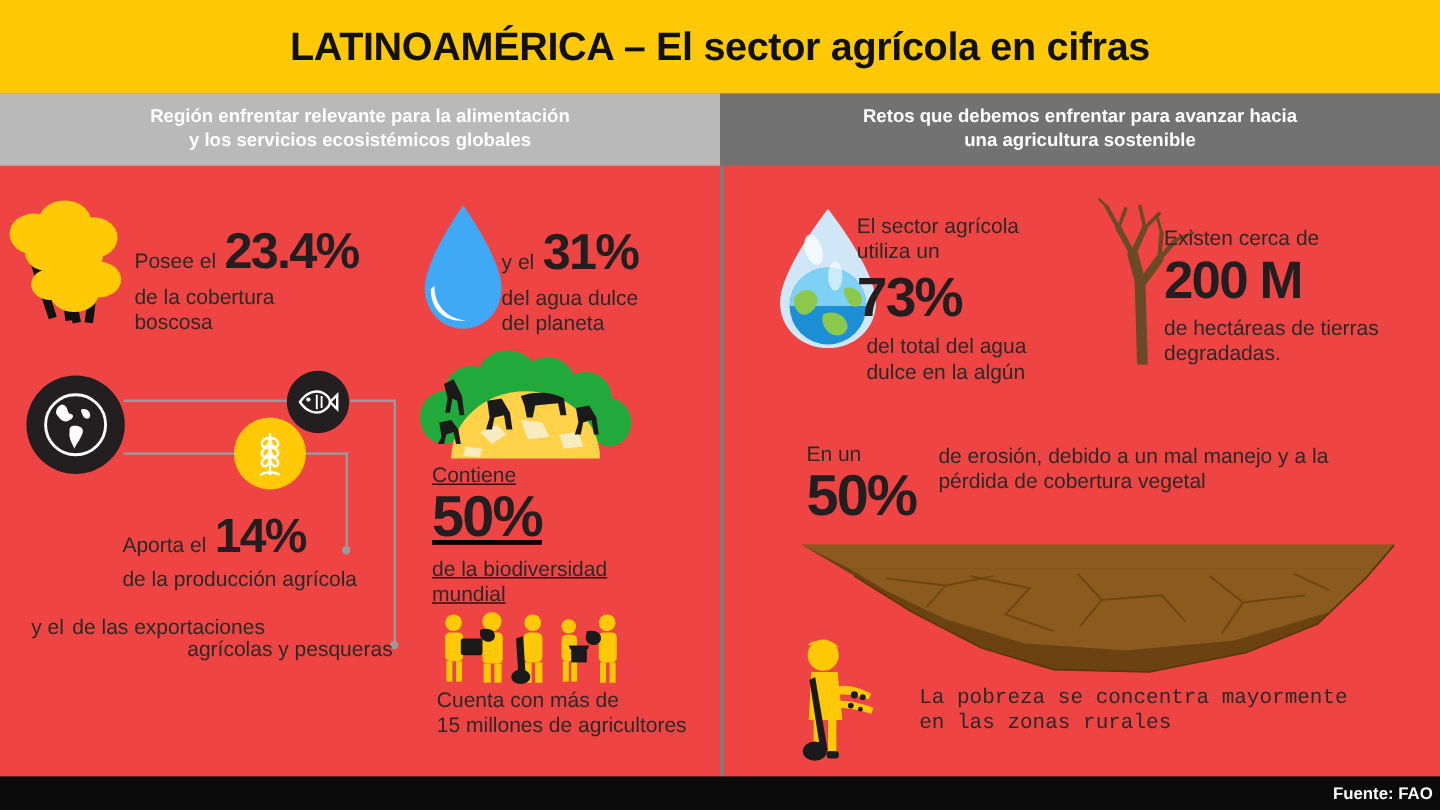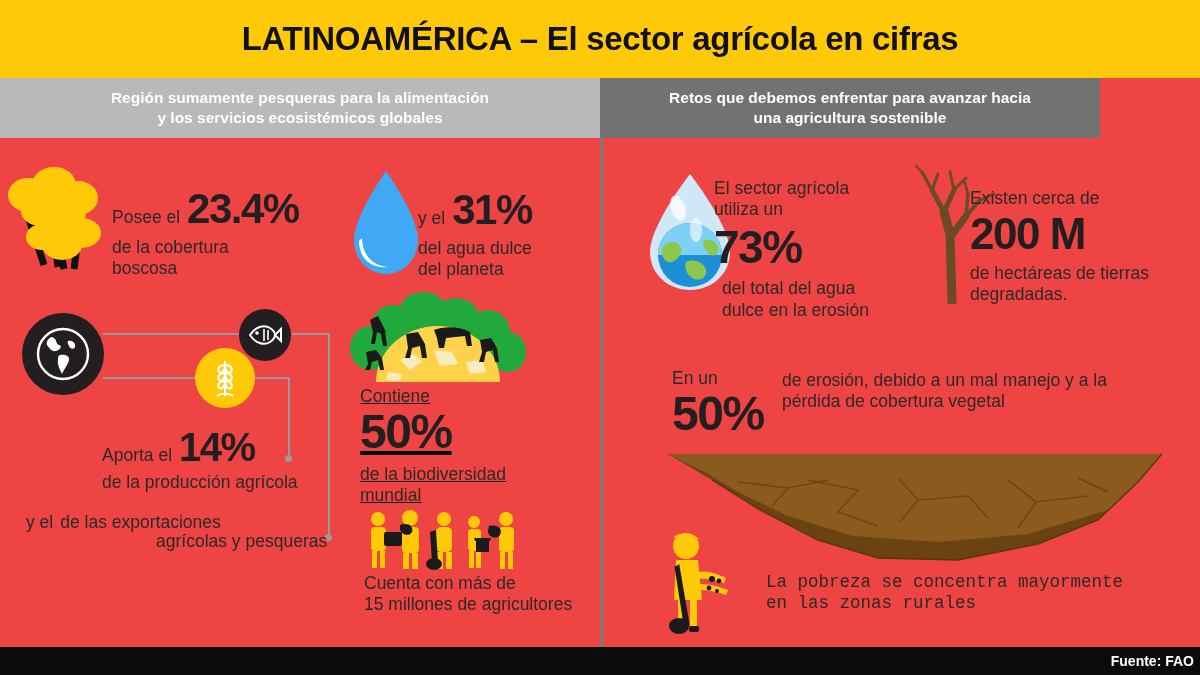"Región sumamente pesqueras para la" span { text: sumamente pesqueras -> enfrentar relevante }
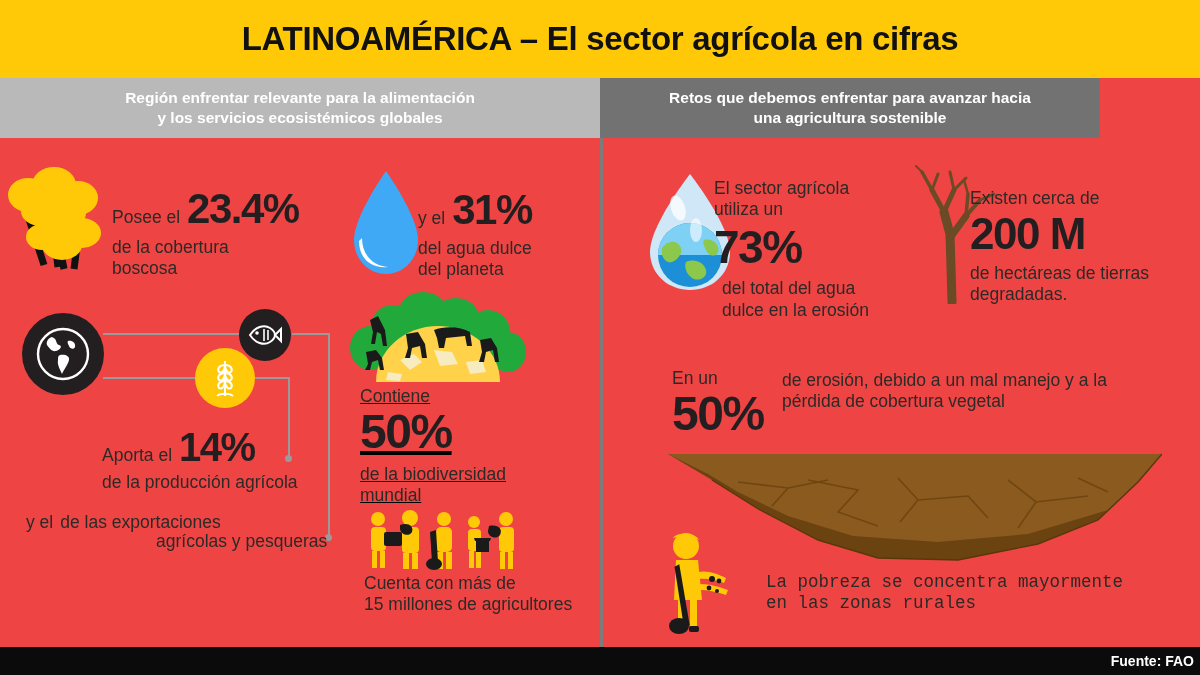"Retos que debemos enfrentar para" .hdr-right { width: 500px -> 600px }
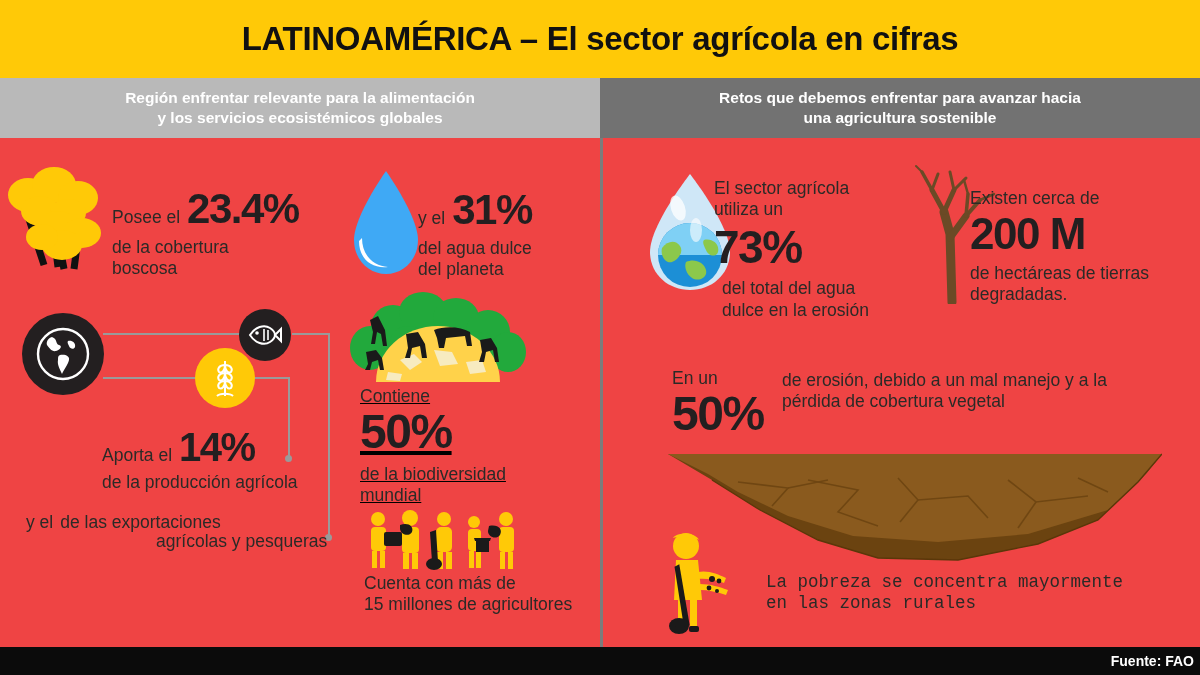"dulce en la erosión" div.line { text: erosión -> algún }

--

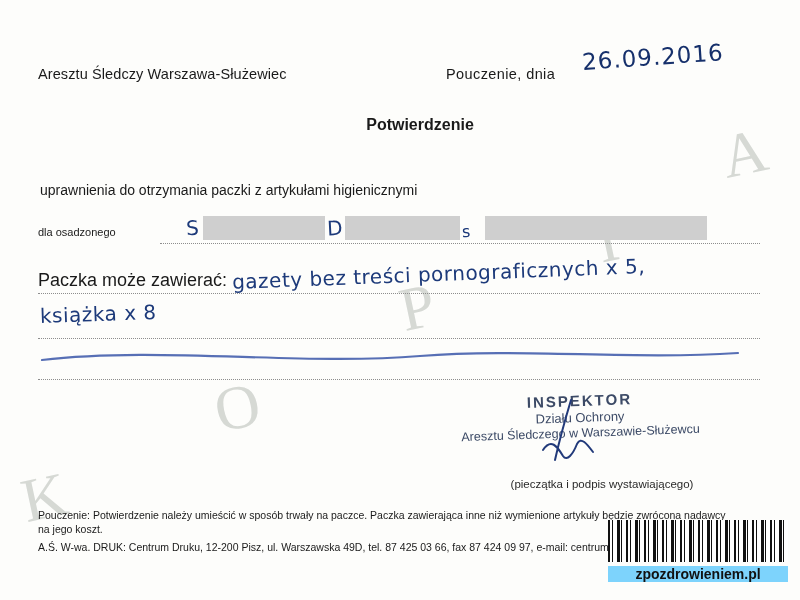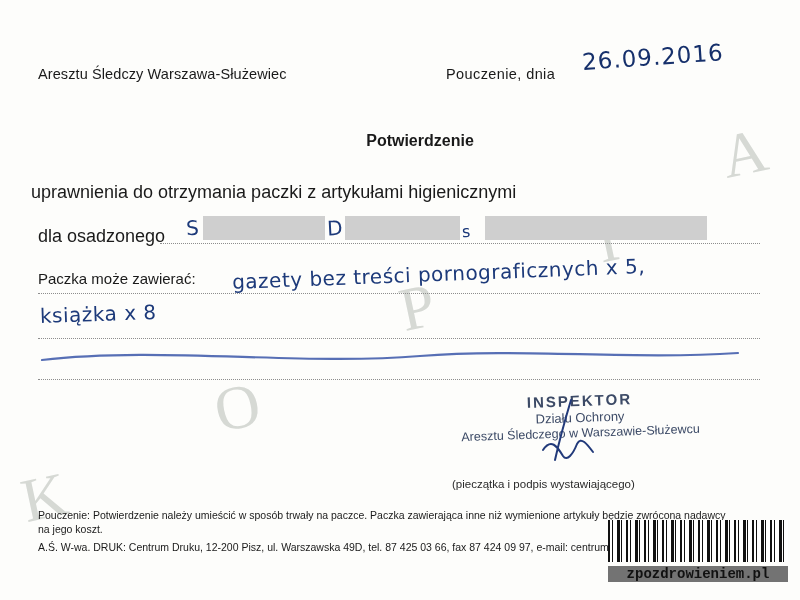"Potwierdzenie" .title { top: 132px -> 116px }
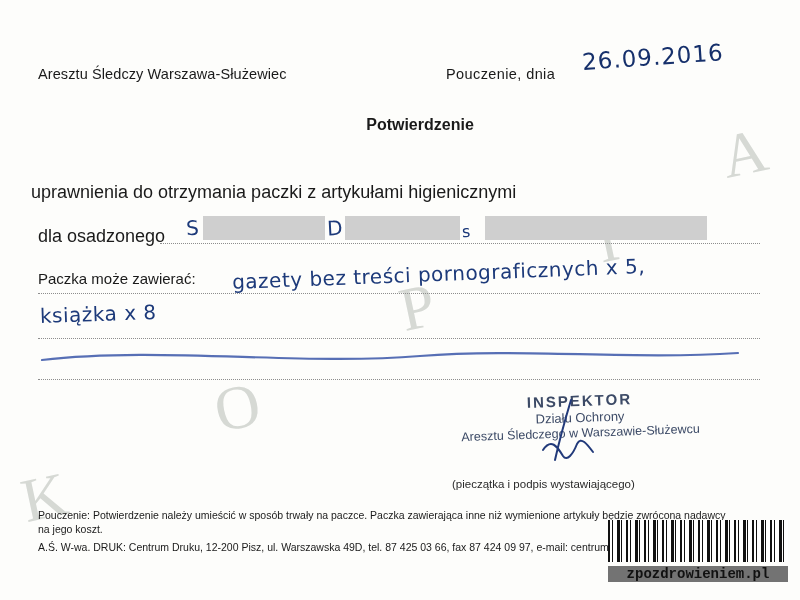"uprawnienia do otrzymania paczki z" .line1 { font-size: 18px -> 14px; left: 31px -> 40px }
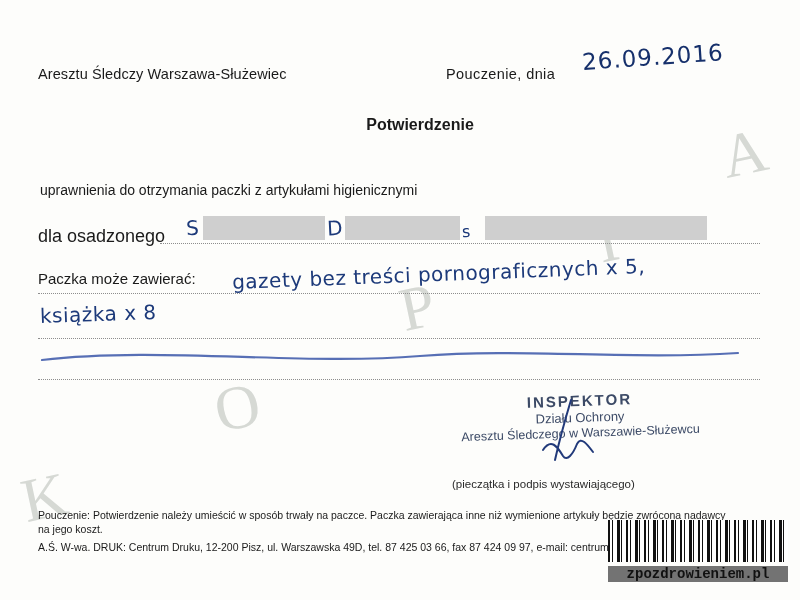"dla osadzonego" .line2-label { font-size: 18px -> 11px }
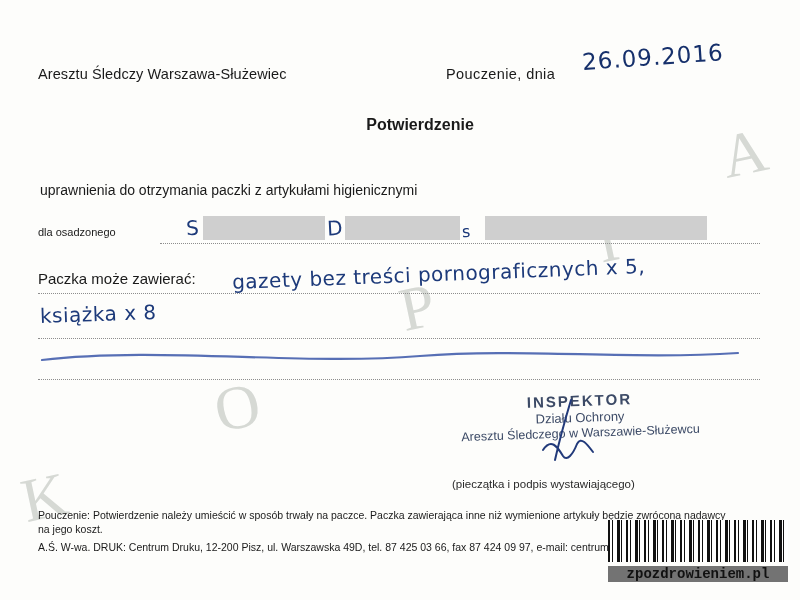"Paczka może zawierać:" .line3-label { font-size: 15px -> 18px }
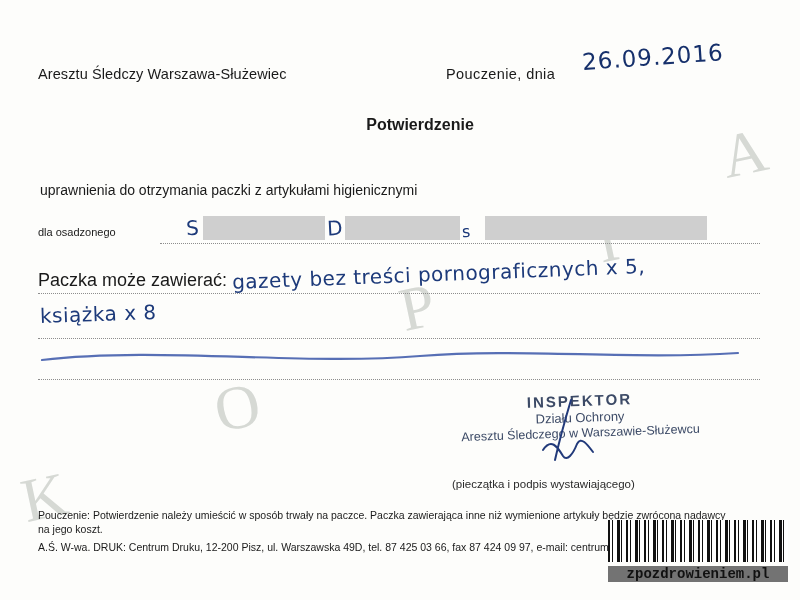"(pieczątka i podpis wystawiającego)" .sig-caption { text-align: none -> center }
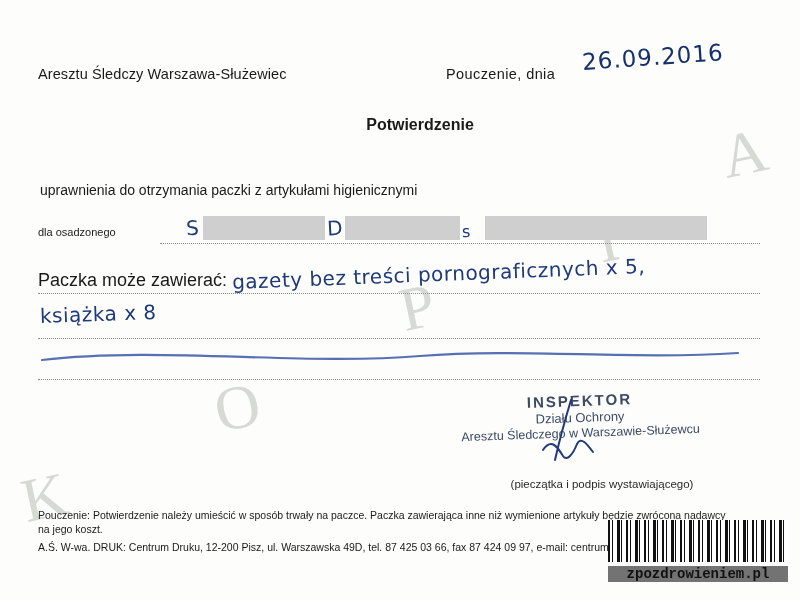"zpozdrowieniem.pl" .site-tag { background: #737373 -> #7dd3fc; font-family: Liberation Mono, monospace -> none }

Task to carry out: Starting at the line above with "sumamente pesqueras para", output every line exactly up to and including the line with "text: erosión ->", but none of the pictures.

Solved problem:
"Región sumamente pesqueras para la" span { text: sumamente pesqueras -> enfrentar relevante }
"Retos que debemos enfrentar para" .hdr-right { width: 500px -> 600px }
"dulce en la erosión" div.line { text: erosión -> algún }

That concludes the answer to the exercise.